In a method known as reflectometry, scientists can characterize or detect objects by studying the reflection of waves on surfaces. There are several subsets of reflectometry, including neutron reflectometry, a technique used to measure the structure of thin films on materials.

ORNL Success Story: Amanda Colunga

Doctoral student Amanda Colunga helped develop a graphical user interface for neutron reflectometry data during an internship at Oak Ridge National Laboratory.

Analyzing neutron reflectometry measurements can be difficult, especially if the scientist isn’t familiar with how the data was collected or the material being examined.

Through the GEM Fellow Internship Program at Oak Ridge National Laboratory (ORNL), doctoral student Amanda Colunga took part in efforts to automate this data analysis, making it easier for scientists to interpret and interact with reflectometry measurements.

ORNL partners with the National GEM Consortium to host GEM fellows for summer research experiences. The National GEM Consortium is a network of leading corporations, research institutions and universities that enables qualified students from underrepresented communities to pursue graduate education in science, technology, engineering and mathematics (STEM) fields.

Under the guidance of Richard Archibald, Ph.D., in ORNL’s Computational and Applied Mathematics Group, Colunga and two other interns sought to build a graphical user interface (GUI) that will aid in the analysis of reflectometry data.

“This tool will generate the most likely models for the data given, allow scientists to fix parameter values and add boundaries, and optimize those parameters and give the confidence intervals for which the true values likely are,” Colunga explained.

To sort through the data, the team turned to machine learning, a subset of artificial intelligence. Machine learning involves the development of computer algorithms that give systems the ability to improve or “learn” through experience, without being explicitly programmed. For Colunga’s project, the team employed the K-nearest neighbors algorithm, a machine learning method that classifies new data points based on data that has been provided and labeled.

Through her internship, Colunga learned the ins and outs of the Python™ programming language, which was used to build the GUI. She had some prior experience using MATLAB™, another programming language, and she was able to apply that coding knowledge to Python.

Colunga regularly met with the fellow interns on her team to discuss the project and ways to make improvements. For Colunga, the collaborative nature of the research was a highlight of the internship.

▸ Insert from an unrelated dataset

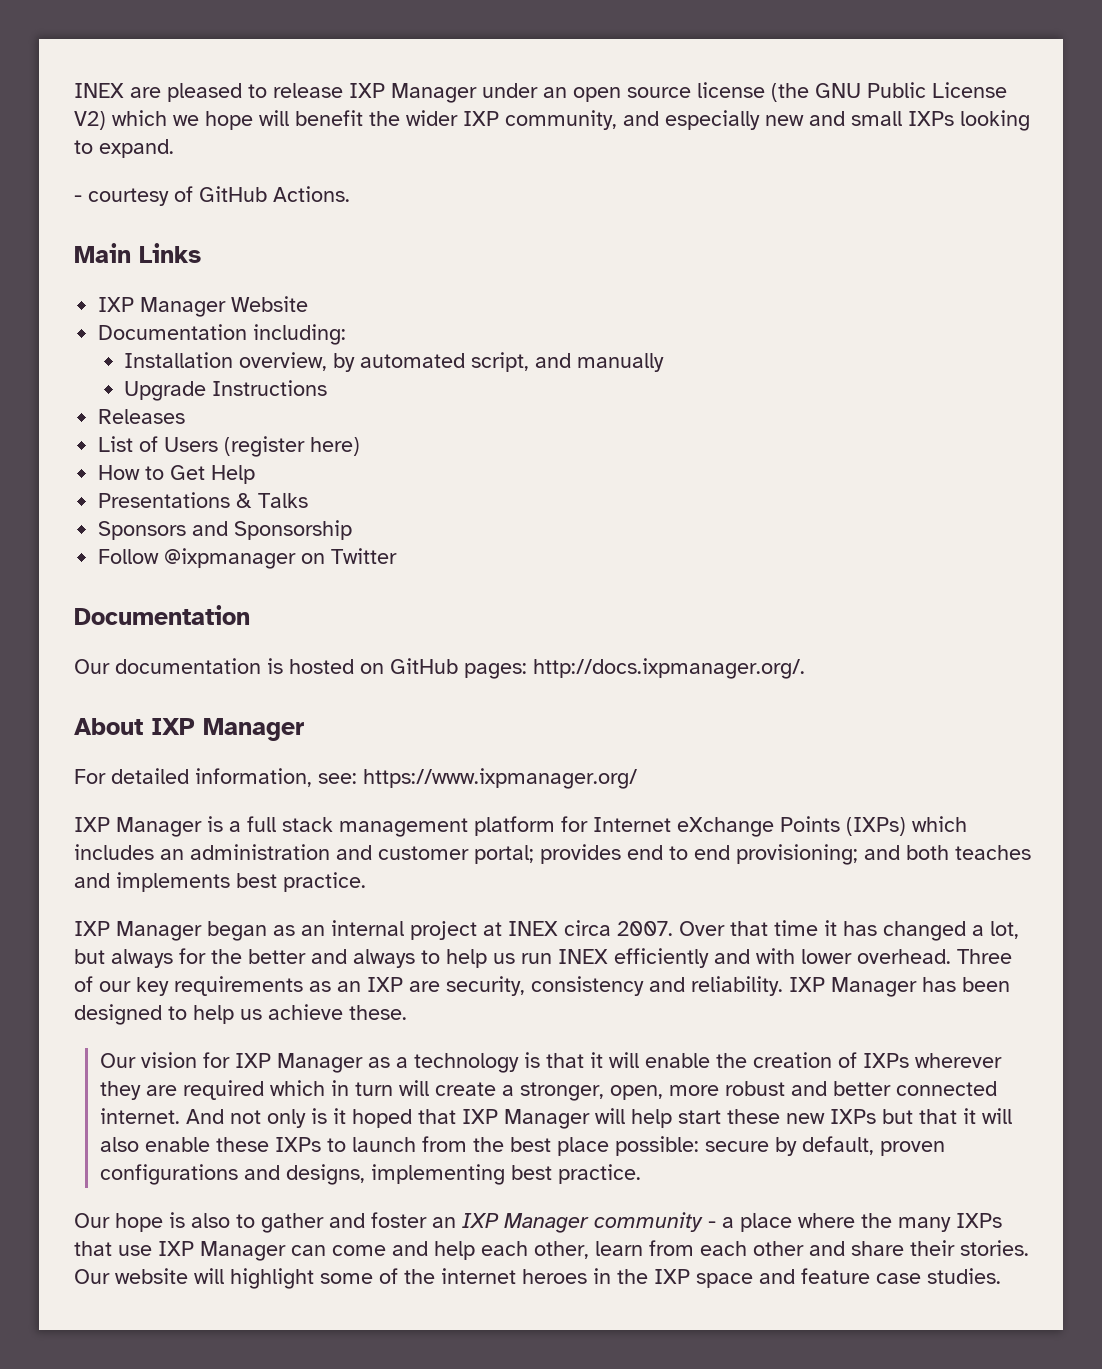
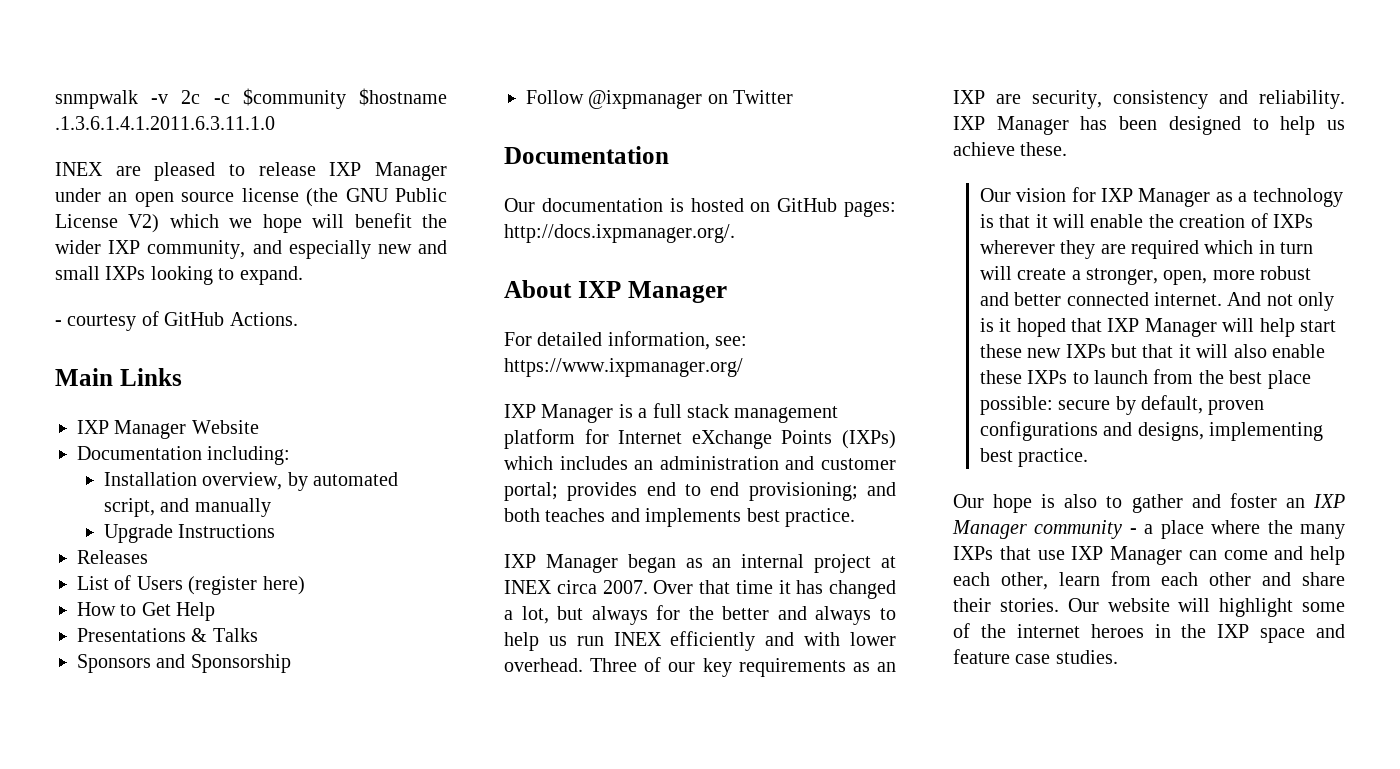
(74, 90) none -> [55,88,447,109] [55,116,275,130] snmpwalk -v 2c -c $community $hostname .1.3.6.1.4.1.2011.6.3.11.1.0 //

“I am a big proponent for working in groups because we can all learn new things from each other,” Colunga said. “At ORNL, I collaborated with an undergraduate student and a high school student, and I learned as much from them as they learned from me. Having the opportunity to collaborate on this project really made my experience at ORNL.”

Overall, Colunga said her time at ORNL was a great experience that exposed her to different areas of science and research.

“I never thought that I would have had the opportunity to conduct research at a national lab, so I am grateful for the opportunity that GEM and ORNL gave me,” Colunga said. “I was amazed at the kind of science that was being done at ORNL and the collaborations between the departments.”

Colunga is pursuing a doctoral degree in applied mathematics at North Carolina State University. Her research focuses on using modeling and differential equations to gain insights on the human cardiovascular system.

Her advice to future ORNL interns? Get outside your comfort zone and don’t be afraid to ask for help.

“We are all learning, and ORNL has people who are more than happy to assist,” she said.

The GEM Fellow Internship Program at ORNL is administered by the Oak Ridge Institute for Science and Education (ORISE) for the U.S. Department of Energy.